Every entry below should appear in the answer exactly as written, apart from the pictures.

* PROVIDED INFORMATION
::::::::::
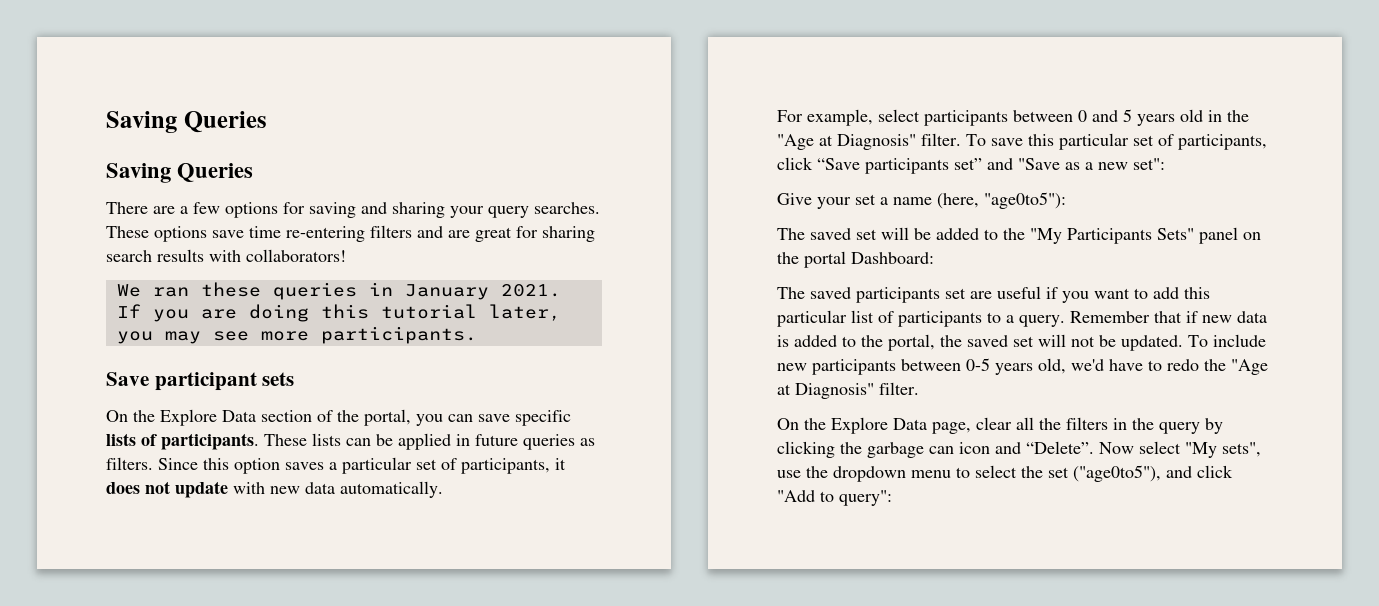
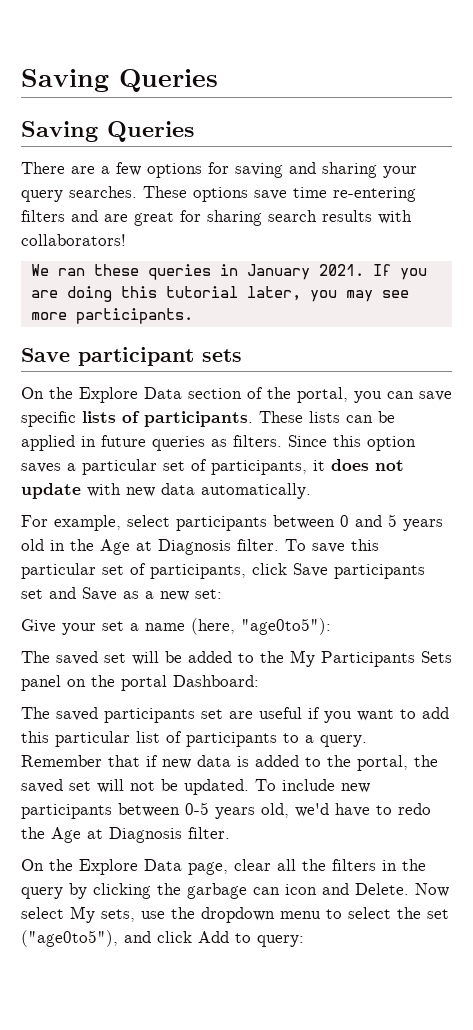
- For example, select participants between 0 and 5 years old in the "Age at Diagnosis" filter.
+ For example, select participants between 0 and 5 years old in the Age at Diagnosis filter.
- To save this particular set of participants, click “Save participants set” and "Save as a new set":
+ To save this particular set of participants, click Save participants set and Save as a new set:
- The saved set will be added to the "My Participants Sets" panel on the portal Dashboard:
+ The saved set will be added to the My Participants Sets panel on the portal Dashboard:
- To include new participants between 0-5 years old, we'd have to redo the "Age at Diagnosis" filter.
+ To include new participants between 0-5 years old, we'd have to redo the Age at Diagnosis filter.
- On the Explore Data page, clear all the filters in the query by clicking the garbage can icon and “Delete”.
+ On the Explore Data page, clear all the filters in the query by clicking the garbage can icon and Delete.
- Now select "My sets", use the dropdown menu to select the set ("age0to5"), and click "Add to query":
+ Now select My sets, use the dropdown menu to select the set ("age0to5"), and click Add to query:

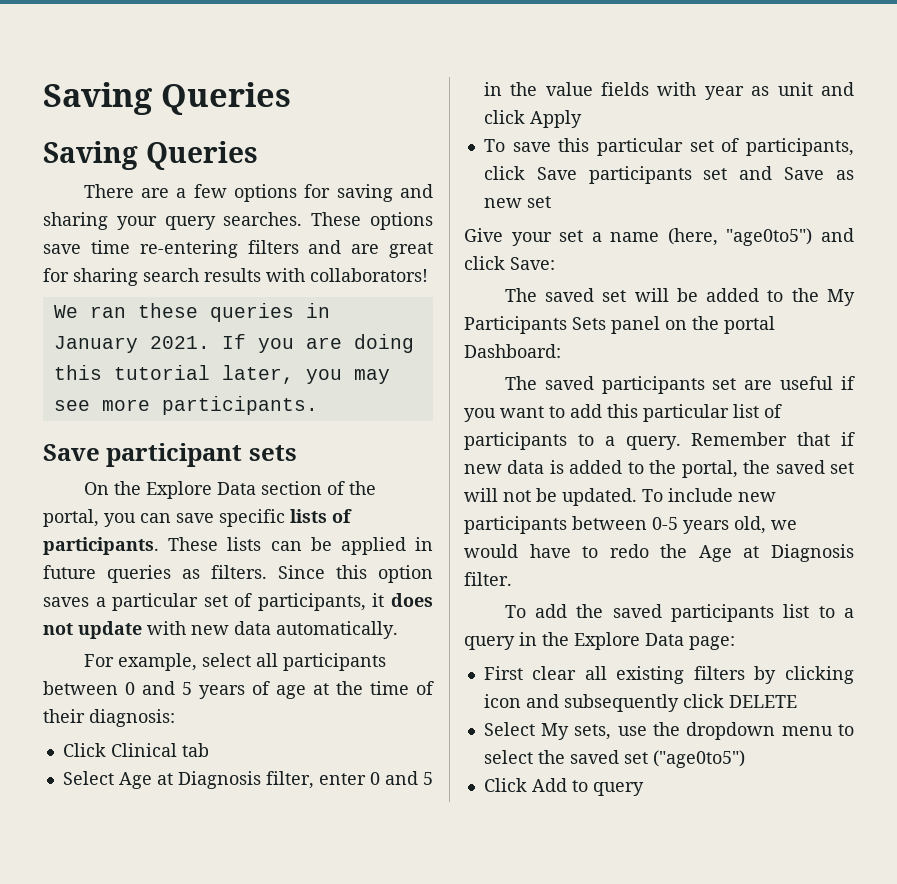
- For example, select participants between 0 and 5 years old in the Age at Diagnosis filter. To save this particular set of participants, click Save participants set and Save as a new set:
+ For example, select all participants between 0 and 5 years of age at the time of their diagnosis:
+ Click Clinical tab
+ Select Age at Diagnosis filter, enter 0 and 5 in the value fields with year as unit and click Apply
+ To save this particular set of participants, click Save participants set and Save as new set
- Give your set a name (here, "age0to5"):
+ Give your set a name (here, "age0to5") and click Save:
- To include new participants between 0-5 years old, we'd have to redo the Age at Diagnosis filter.
+ To include new participants between 0-5 years old, we would have to redo the Age at Diagnosis filter.
- On the Explore Data page, clear all the filters in the query by clicking the garbage can icon and Delete. Now select My sets, use the dropdown menu to select the set ("age0to5"), and click Add to query:
+ To add the saved participants list to a query in the Explore Data page:
+ First clear all existing filters by clicking icon and subsequently click DELETE
+ Select My sets, use the dropdown menu to select the saved set ("age0to5")
+ Click Add to query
::::::::::
* TASK RESPONSE
- For example, select participants between 0 and 5 years old in the "Age at Diagnosis" filter.
+ For example, select participants between 0 and 5 years old in the Age at Diagnosis filter.
- To save this particular set of participants, click “Save participants set” and "Save as a new set":
+ To save this particular set of participants, click Save participants set and Save as a new set:
- The saved set will be added to the "My Participants Sets" panel on the portal Dashboard:
+ The saved set will be added to the My Participants Sets panel on the portal Dashboard:
- To include new participants between 0-5 years old, we'd have to redo the "Age at Diagnosis" filter.
+ To include new participants between 0-5 years old, we'd have to redo the Age at Diagnosis filter.
- On the Explore Data page, clear all the filters in the query by clicking the garbage can icon and “Delete”.
+ On the Explore Data page, clear all the filters in the query by clicking the garbage can icon and Delete.
- Now select "My sets", use the dropdown menu to select the set ("age0to5"), and click "Add to query":
+ Now select My sets, use the dropdown menu to select the set ("age0to5"), and click Add to query:

- For example, select participants between 0 and 5 years old in the Age at Diagnosis filter. To save this particular set of participants, click Save participants set and Save as a new set:
+ For example, select all participants between 0 and 5 years of age at the time of their diagnosis:
+ Click Clinical tab
+ Select Age at Diagnosis filter, enter 0 and 5 in the value fields with year as unit and click Apply
+ To save this particular set of participants, click Save participants set and Save as new set
- Give your set a name (here, "age0to5"):
+ Give your set a name (here, "age0to5") and click Save:
- To include new participants between 0-5 years old, we'd have to redo the Age at Diagnosis filter.
+ To include new participants between 0-5 years old, we would have to redo the Age at Diagnosis filter.
- On the Explore Data page, clear all the filters in the query by clicking the garbage can icon and Delete. Now select My sets, use the dropdown menu to select the set ("age0to5"), and click Add to query:
+ To add the saved participants list to a query in the Explore Data page:
+ First clear all existing filters by clicking icon and subsequently click DELETE
+ Select My sets, use the dropdown menu to select the saved set ("age0to5")
+ Click Add to query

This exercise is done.